Taveira e Carlos, no entanto, tinham começado uma grande partida de dominó, a tostão o ponto. Mas Carlos n’essa noite não se interessava, jogando distrahido, a cantarolar tambem baixo bocados tristes da Ballada: depois, quando já Taveira tinha só uma pedra diante de si, e elle estava comprando interminavelmente as que restavam, voltou-se para o lado, para o Craft, a perguntar se o hotel da Lawrence, em Cintra, estava aberto todo o anno...

— ­A ida do Damaso para Cintra deu-te no goto, rosnou Taveira impaciente. Anda, joga!

Carlos, sem responder, pousou mollemente uma pedra.

— ­Dominó! gritou Taveira.

E em triumpho, aos pulos, contou elle mesmo os sessenta e oito pontos que Carlos perdia.

Justamente o marquez entrava, e a victoria do Taveira indignou-o.

— ­Agora nós, exclamou elle, puxando vivamente uma cadeira. Oh Carlos, deixe-me você dar aqui uma sova n’este ladrão. Depois jogamos de tres... Como queres tu isto, Taveirete? A dous tostões o ponto? Ah, queres só a tostão... Muito bem, eu te ensinarei. Anda, desembaraça-te já d’esse dôble-seis, miseravel...

Carlos ficou ainda um momento olhando o jogo, com uma cigarette apagada nos dedos, o mesmo ar distrahido: de repente, pareceu tomar uma decisão, atravessou o corredor, entrou na sala de musica. Steinbroken fôra ao escriptorio vêr Affonso da Maia, e a partida de whist; e Cruges só, entre as duas vélas do piano, com os olhos errantes pelo tecto, improvisava para si, melancolicamente.

— ­Dize cá, Cruges, perguntou-lhe Carlos, queres vir ámanhã a Cintra?

O teclado callou-se, o maestro ergueu um olhar espantado! Carlos nem o deixou fallar.

— ­Está claro que queres, não te faz senão bem vir a Cintra... Ámanhã lá estou á porta, com o break. Mette sempre uma camisa n’uma maleta, que talvez passemos lá a noite... Ás oito em ponto, hein?... E não digas nada lá dentro.

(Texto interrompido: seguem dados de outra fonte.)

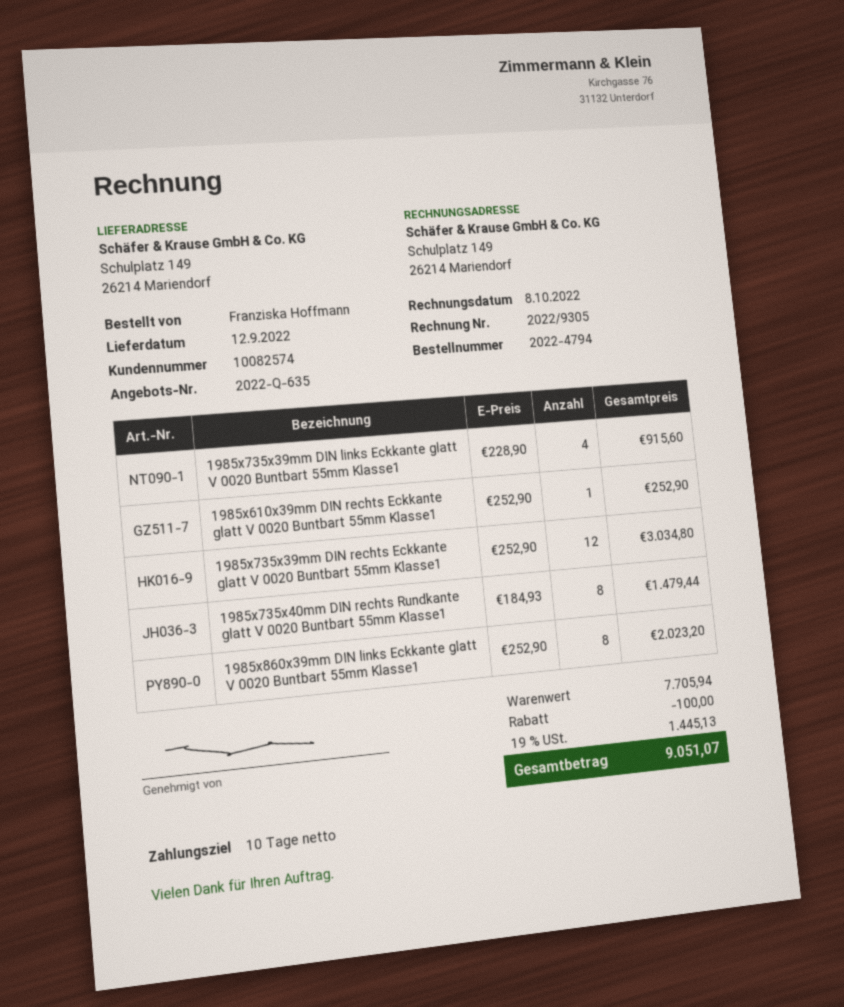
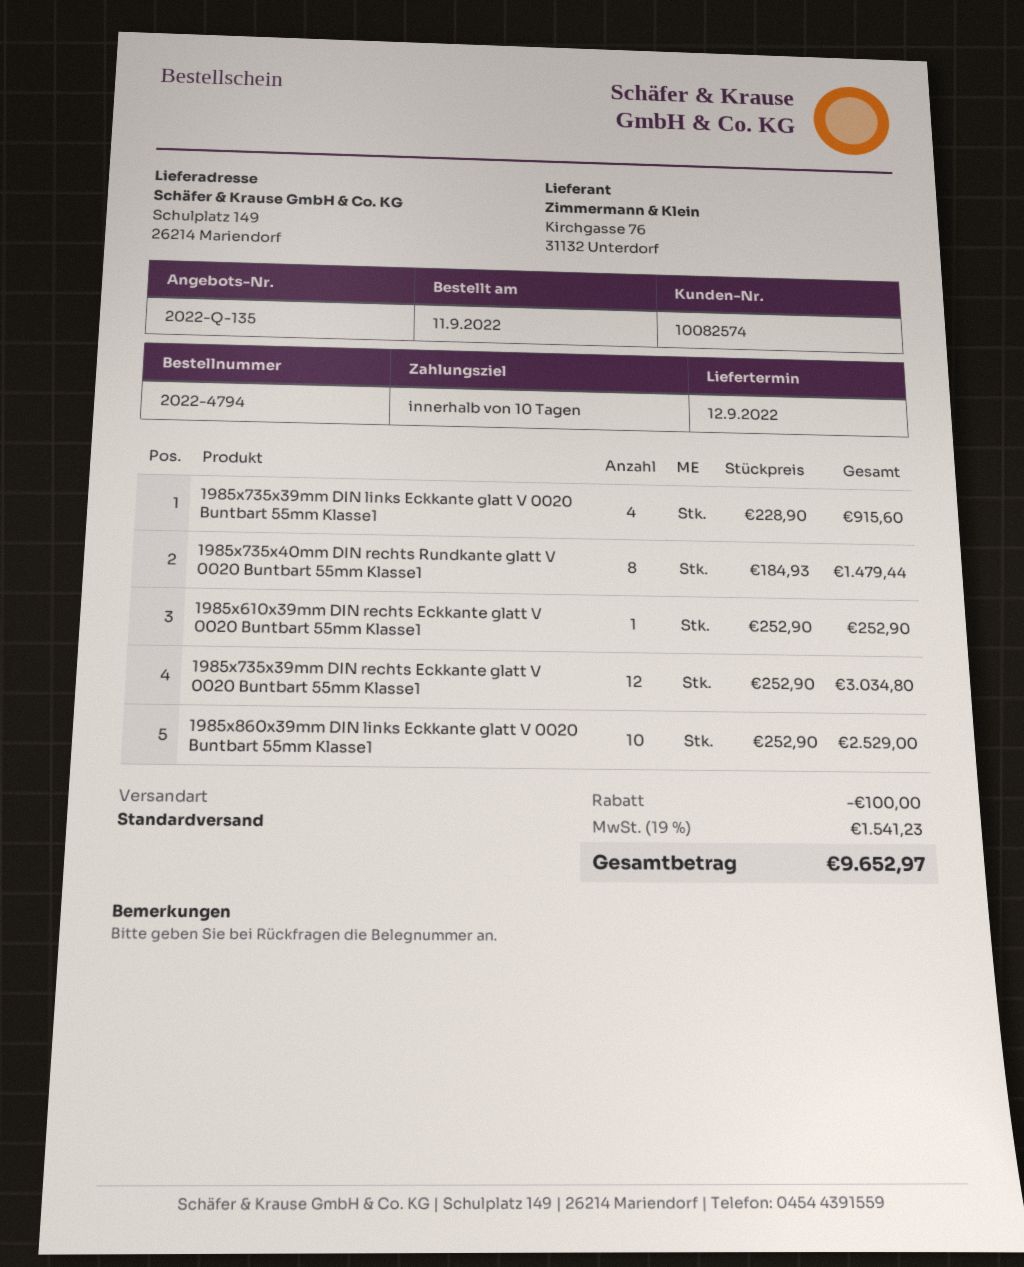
quote number: 2022-Q-635 -> 2022-Q-135
1985x860x39mm DIN links Eckkante glatt V 0020 Buntbart 55mm Klasse1: 8 x 252.90 = 2023.20 -> 10 x 252.90 = 2529.00
tax: 19% = 1445.13 -> 19% = 1541.23
total: 9051.07 -> 9652.97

Carlos voltou para a sala, ficou a olhar a partida de dominó. Agora havia um largo silencio. O marquez e Taveira moviam lentamente as pedras, sem uma palavra, com um ar de rancor surdo. Em cima do pano verde do bilhar as bolas brancas dormiam juntas, sob a luz que cahia dos abat-jours de porcelana. Um som de piano, dolente e vago, passava por vezes. E Craft, com o braço descahido ao longo da poltrona, dormitava, beatificamente.